Exercise —
Scan the entries below for the word "discount". Copy out every line in which it occurs.

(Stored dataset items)
○ ○ ○ ○ ○ ○ ○

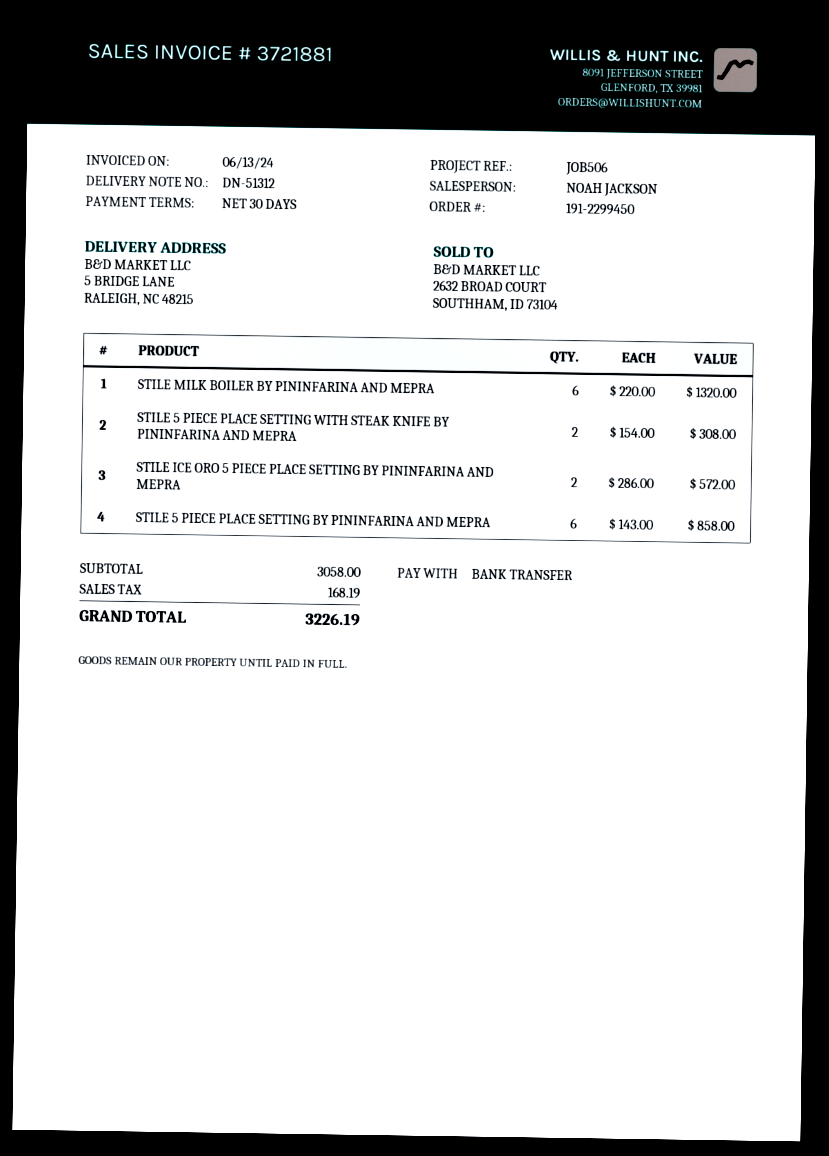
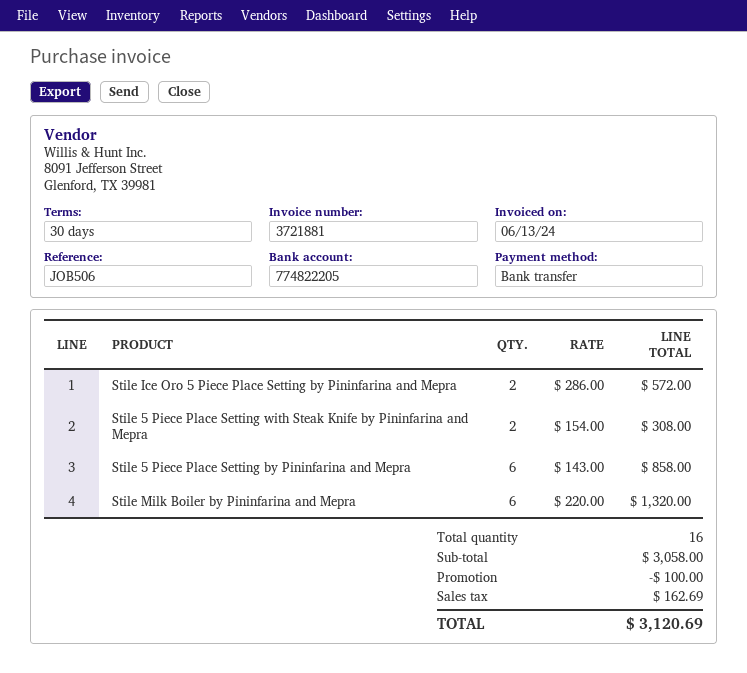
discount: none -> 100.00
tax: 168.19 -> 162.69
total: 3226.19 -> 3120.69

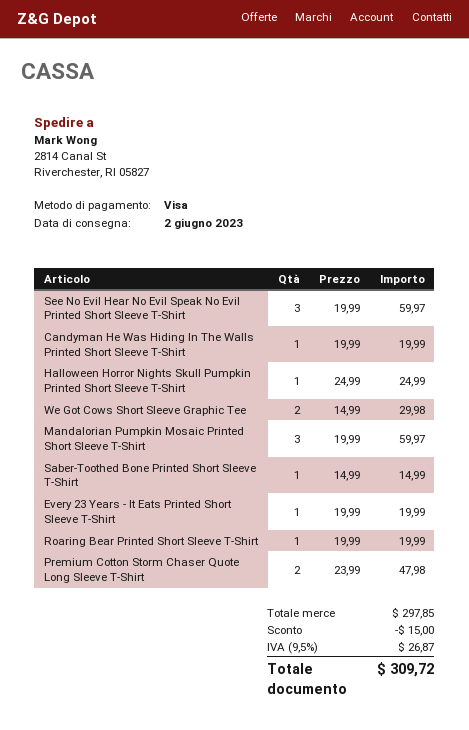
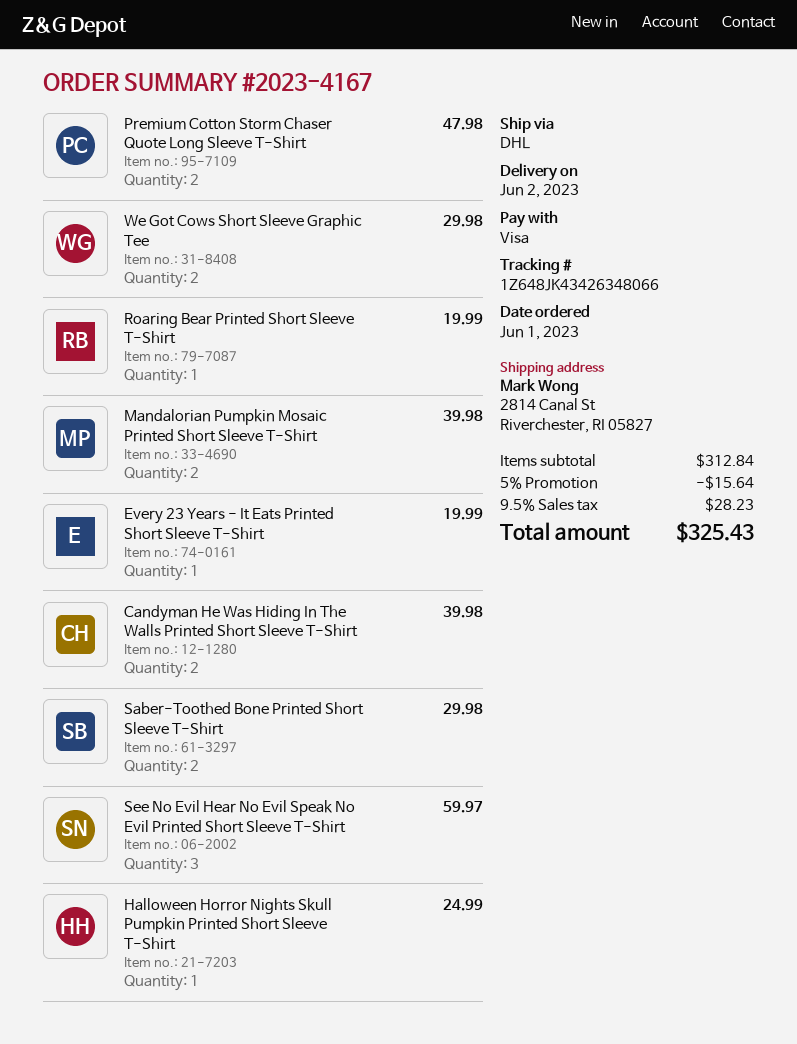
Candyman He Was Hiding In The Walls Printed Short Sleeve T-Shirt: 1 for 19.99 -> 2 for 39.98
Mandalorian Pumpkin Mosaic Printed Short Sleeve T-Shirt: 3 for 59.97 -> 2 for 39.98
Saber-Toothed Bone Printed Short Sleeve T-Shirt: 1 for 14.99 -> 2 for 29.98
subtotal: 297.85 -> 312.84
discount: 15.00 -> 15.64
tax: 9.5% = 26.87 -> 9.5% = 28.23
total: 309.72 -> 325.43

○ ○ ○ ○ ○ ○ ○

Response —
discount: none -> 100.00
discount: 15.00 -> 15.64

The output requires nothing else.